When Portree poasts his blog, I (now) know to look to see if it be a repoast so: Nomad. This was Madhu Thangavelu's 1992 movable base on the moon.
The idea was to scout around for a suitable location before marking down stakes. Settling some waterless irradiated region with nothing but that horrible dust about would be a waste. Ideally you'd want a lavatube too. In the early 1990s we hadn't yet mapped the Moon as well as we might. We did know that we didn't like the dust. So: the mobile-home, without spacesuits.
One problem I see straightaway is - how are we LEAVING the Moon, if we've roved 10 km away from the rocket. Also Portree's commenters point out that tugging the power-supply, probably plutonium, along with a big wire cable is purest cods. I mean, really.

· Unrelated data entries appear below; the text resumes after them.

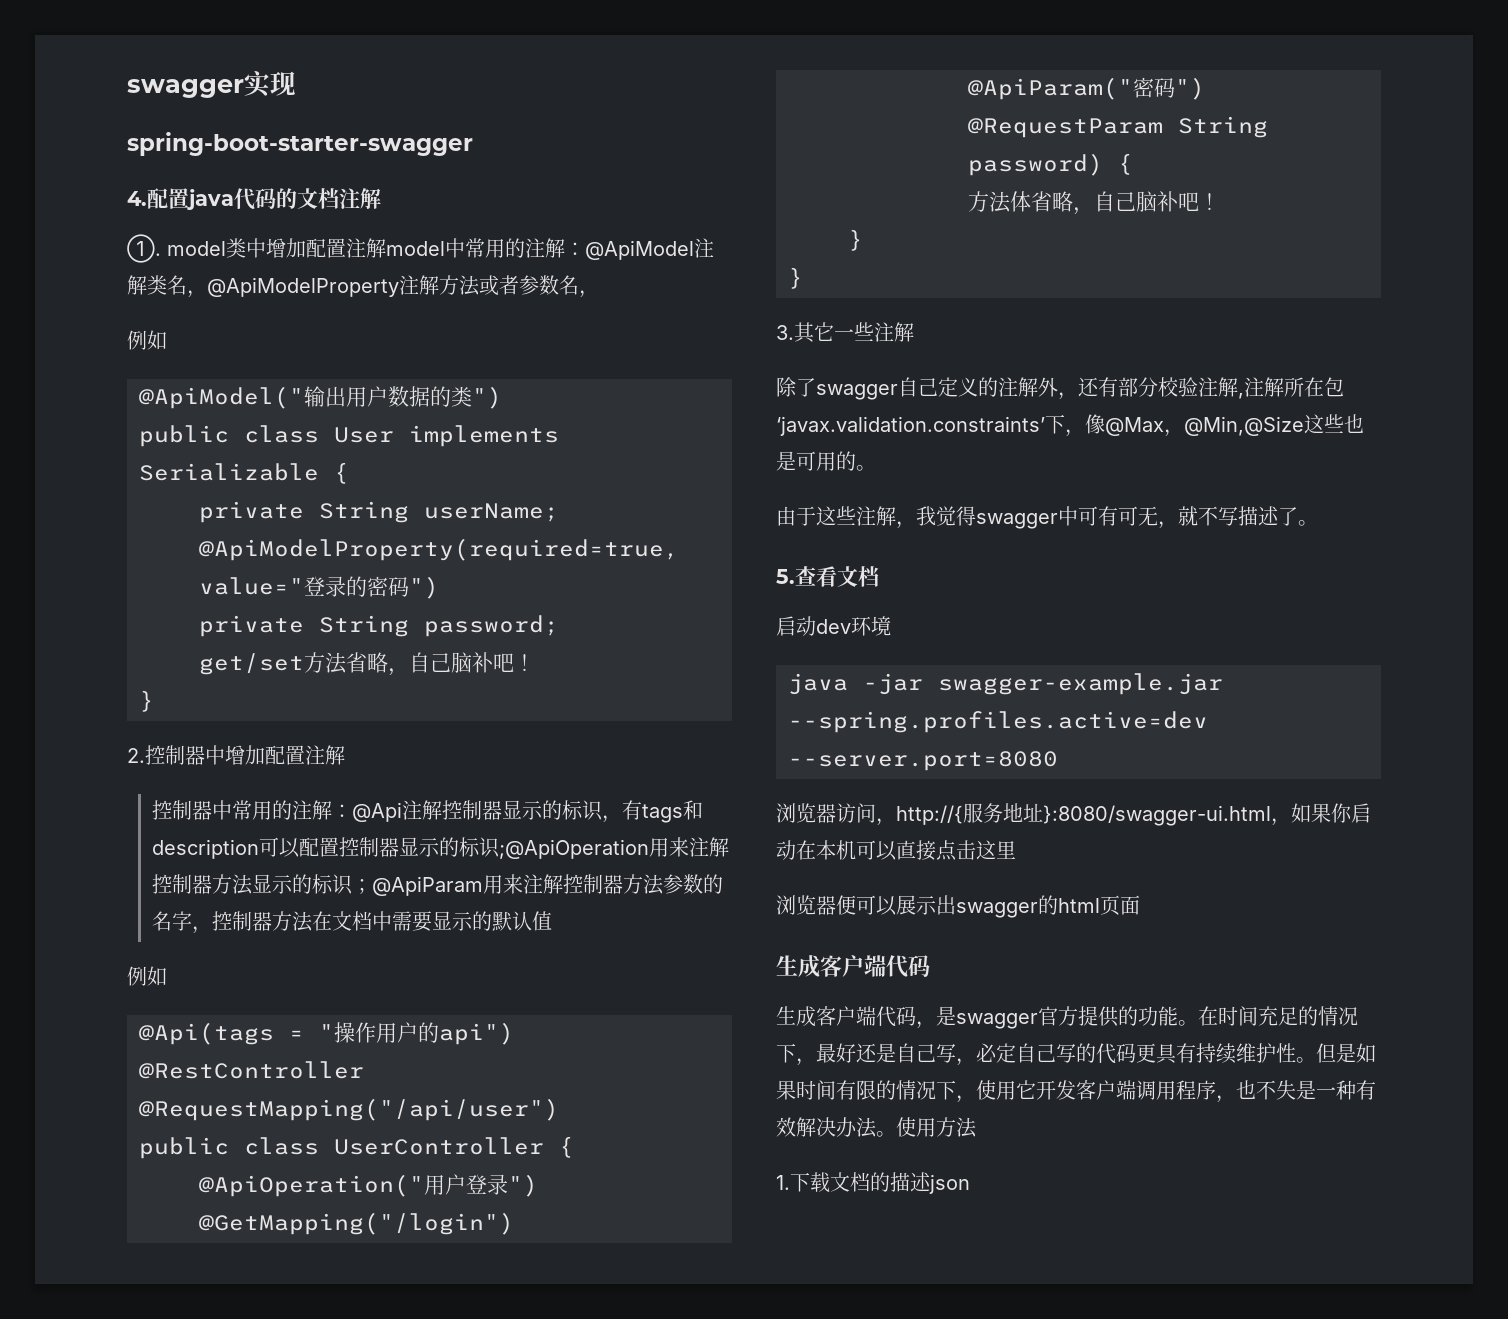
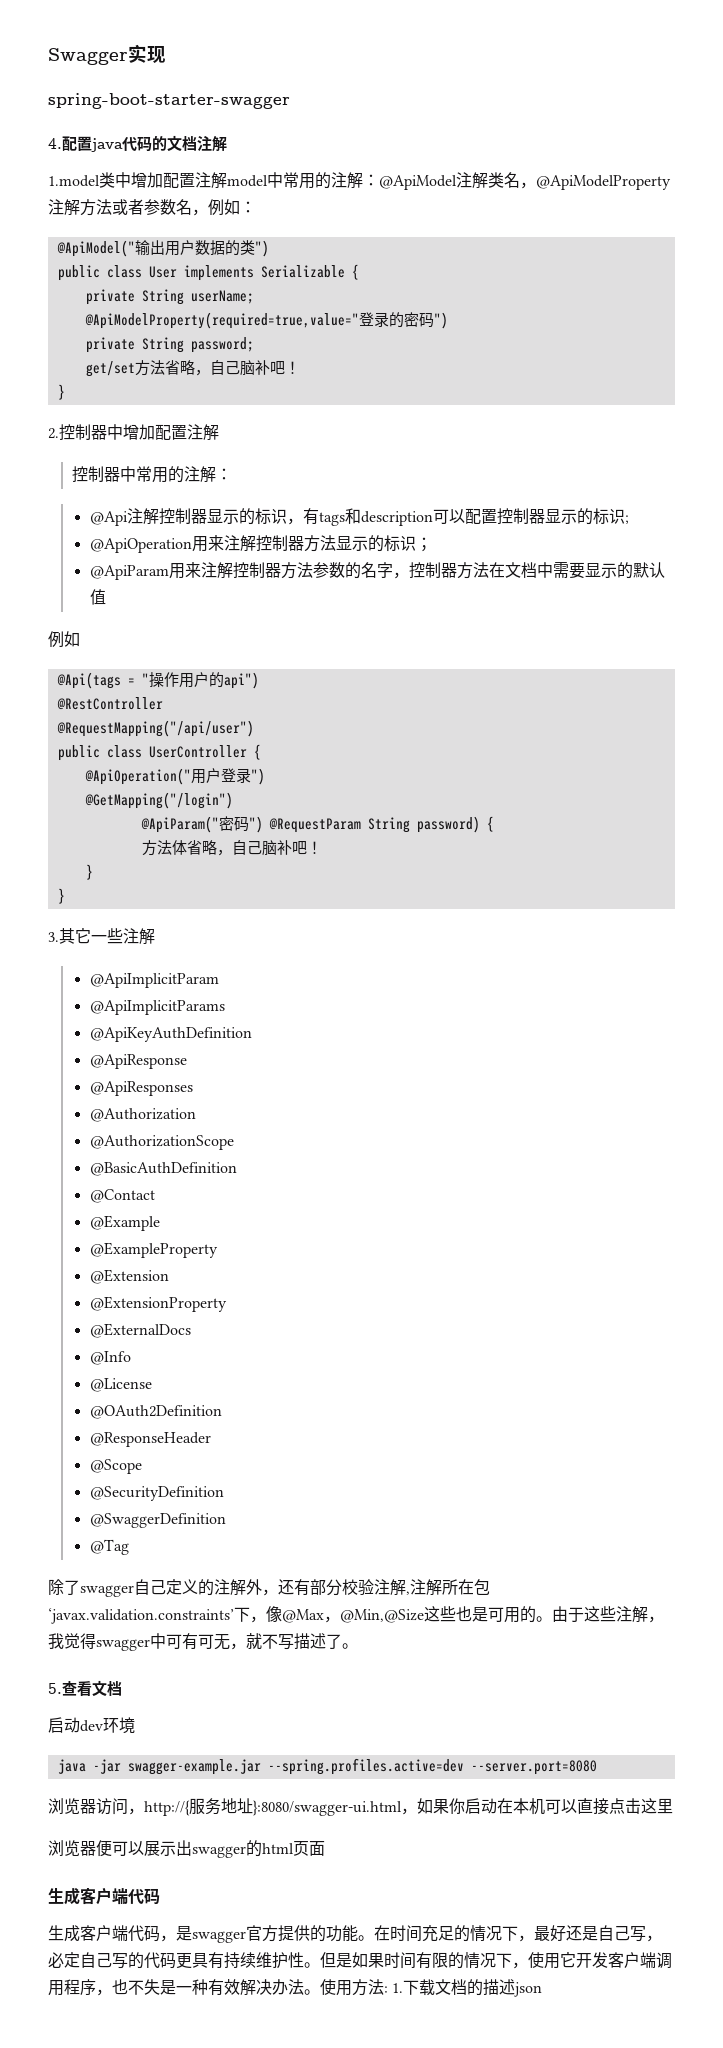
[127,79,244,98] swagger -> [48,48,128,65] Swagger
[127,234,226,263] ①. model -> [48,175,100,187] 1.model
[127,330,167,350] // 例如 -> [208,199,256,216] 例如：
(352, 811) none -> (233, 474) //
[498,839,649,859] ;@ApiOperation -> [624,515,629,524] [89,538,192,553] ; // @ApiOperation
(372, 886) none -> (432, 544) //
(914, 332) none -> [89,973,219,988] [89,1000,225,1015] [89,1027,252,1042] [89,1054,187,1069] [89,1081,193,1096] [89,1108,196,1122] [89,1135,234,1150] [89,1162,237,1176] [89,1189,155,1203] [89,1215,160,1231] [89,1242,218,1258] [89,1269,169,1284] [89,1296,227,1312] [89,1323,191,1338] [89,1351,131,1365] [89,1378,152,1392] [89,1405,222,1419] [89,1432,211,1447] [89,1459,142,1474] [89,1486,224,1501] [89,1513,226,1528] [89,1539,129,1555] // @ApiImplicitParam // @ApiImplicitParams // @ApiKeyAuthDefinition // @ApiResponse // @ApiResponses // @Authorization // @AuthorizationScope // @BasicAuthDefinition // @Contact // @Example // @ExampleProperty // @Extension // @ExtensionProperty // @ExternalDocs // @Info // @License // @OAuth2Definition // @ResponseHeader // @Scope // @SecurityDefinition // @SwaggerDefinition // @Tag
(876, 468) // -> (552, 1619) none
(977, 1127) // -> [384,1986,388,1993] :

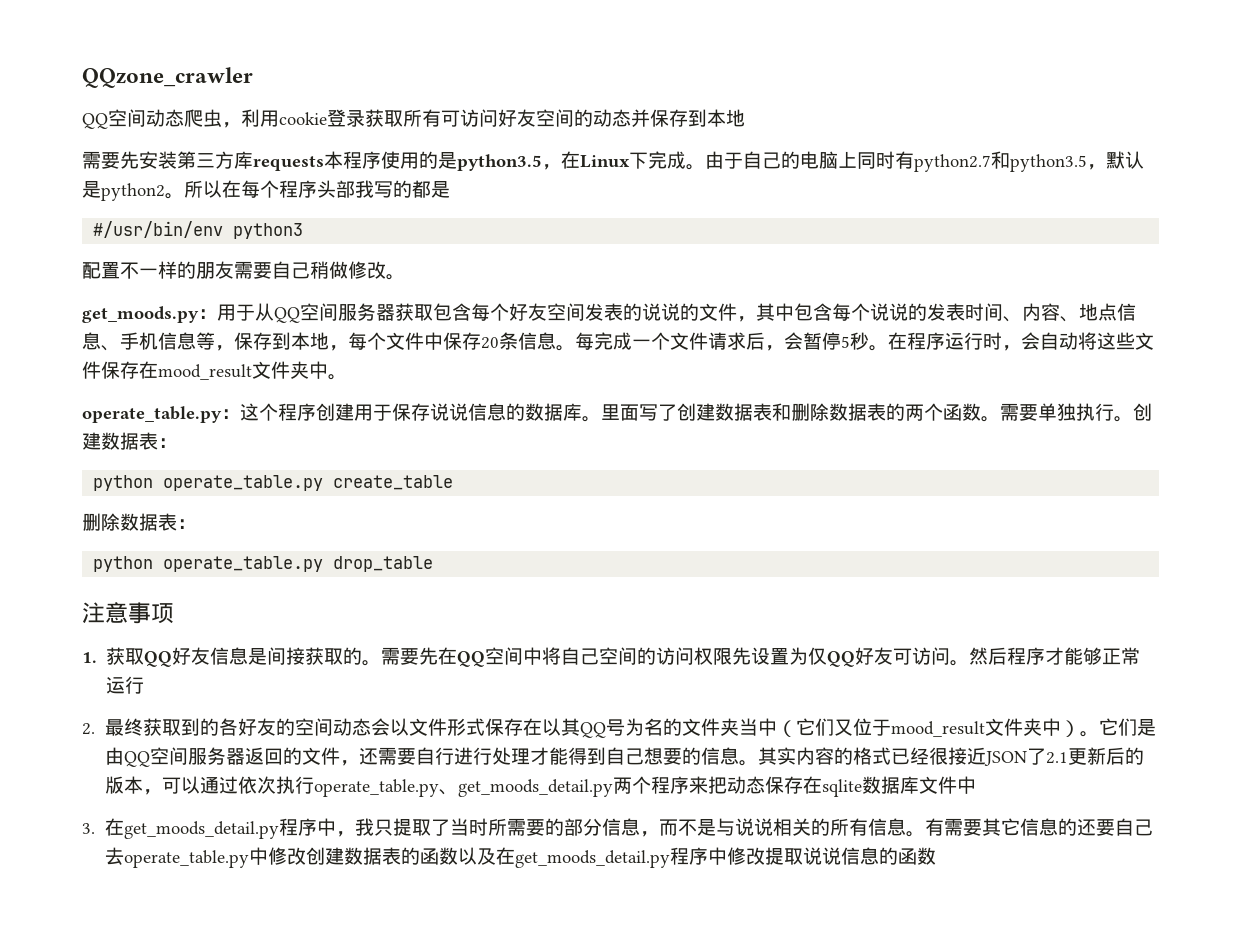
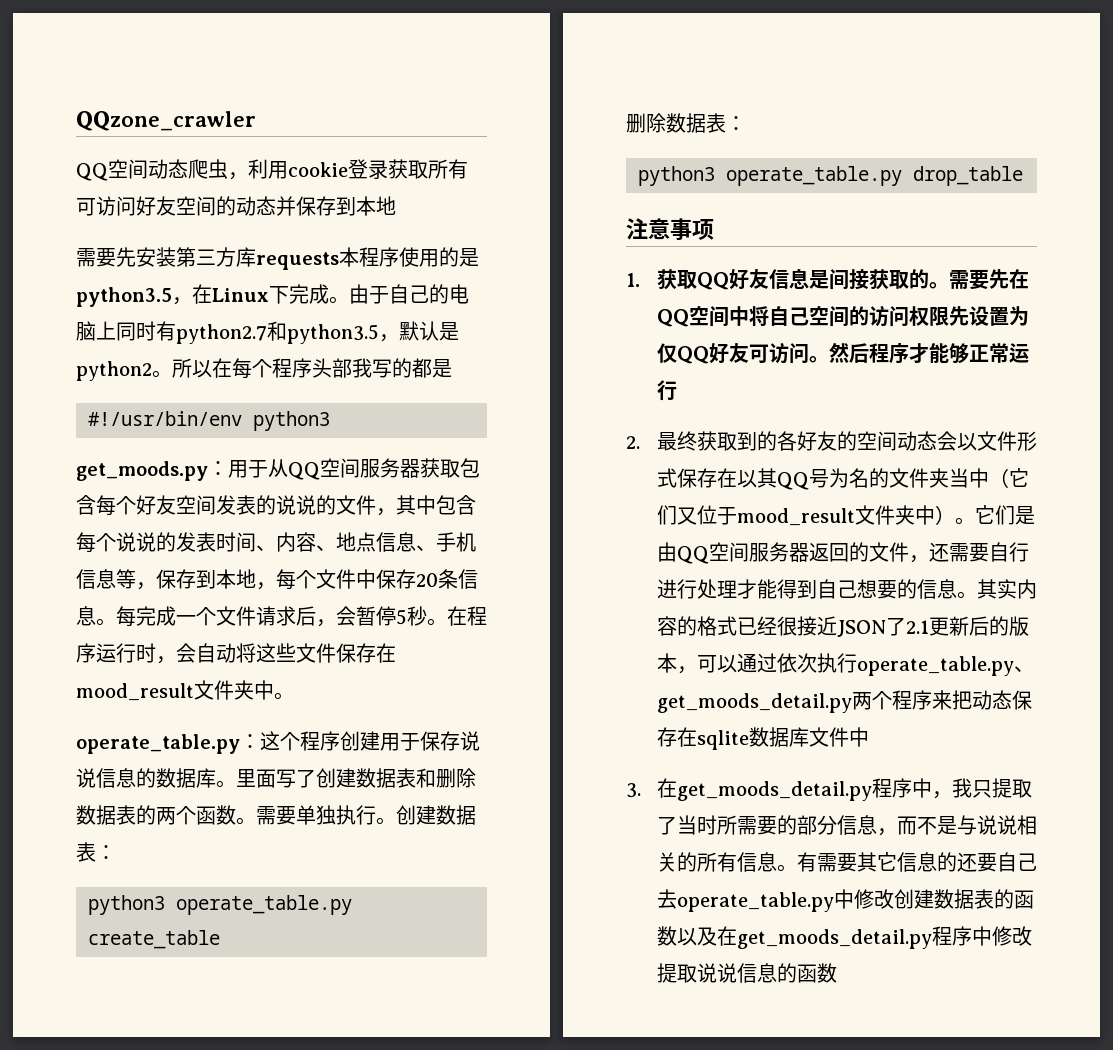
[93,221,304,239] [82,261,405,280] #/usr/bin/env python3 // 配置不一样的朋友需要自己稍做修改。 -> [88,411,330,431] #!/usr/bin/env python3
[93,475,154,491] python -> [88,895,165,915] python3
[93,556,154,572] python -> [638,166,715,186] python3

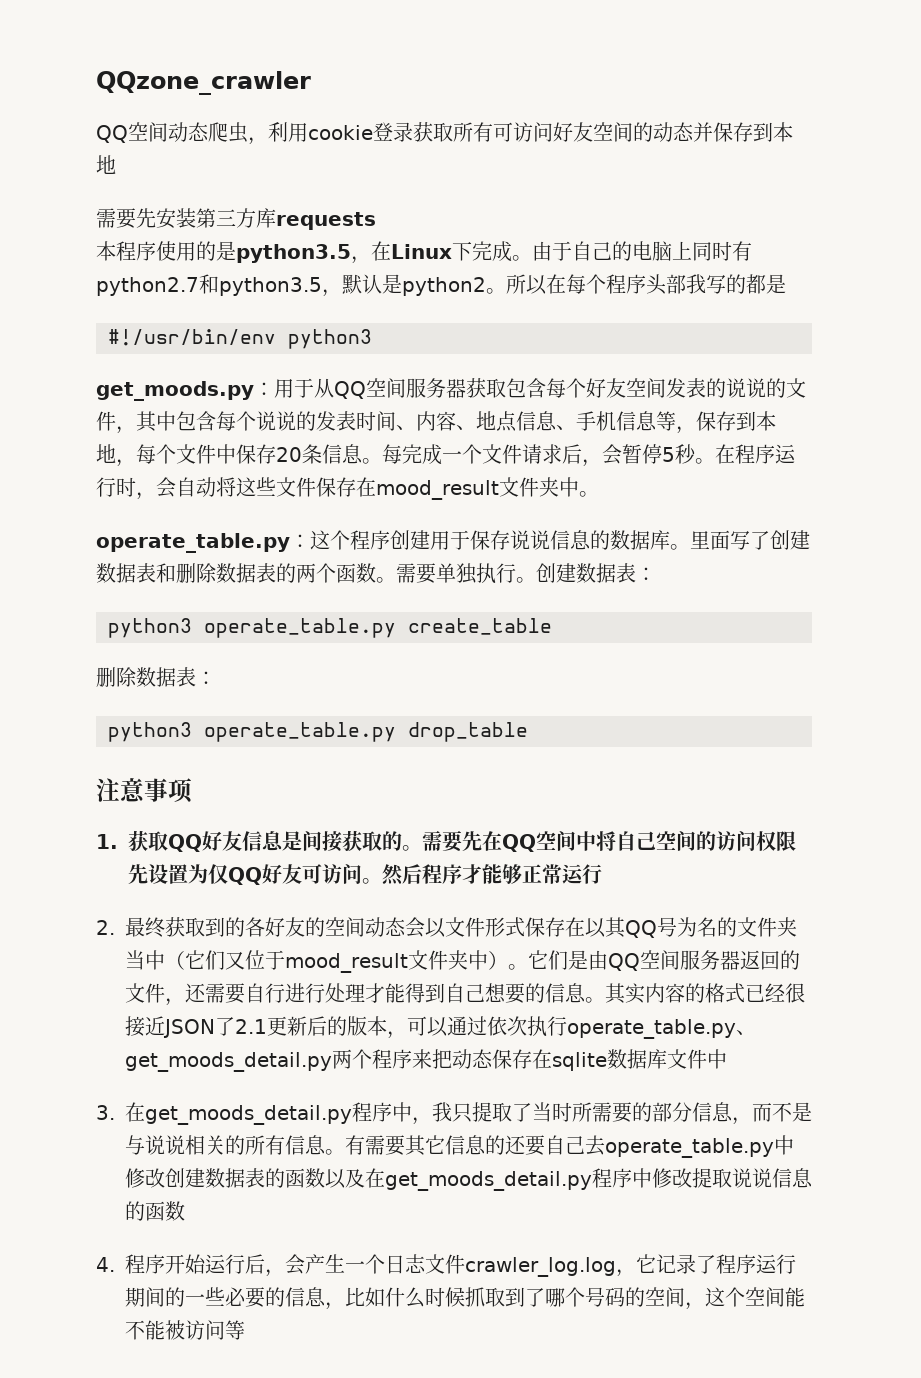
(339, 261) none -> (376, 221) //
(837, 973) none -> [96,1254,796,1277] [125,1287,805,1310] [125,1320,245,1340] // 4.程序开始运行后，会产生一个日志文件crawler_log.log，它记录了程序运行期间的一些必要的信息，比如什么时候抓取到了哪个号码的空间，这个空间能不能被访问等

Points-for-trying, I guess.
If Apollo 18 or Artemis or whatever intends to scout for a permanent base then they should scout with satellites, or with various drones. If there is a human crew having landed on the Moon already, then: Hop David's hoppity pogo sticks (unmanned of course).
I am not seeing Moon Winnebago as a starter, unless the whole point is to move the plutonium reactor itself, from Base A (having spare plutonium) to Base B (not having plutonium). Along with the plutonium experts. Like I said: not a starter.
Although now I am wondering if The Martian took inspiration from this paper.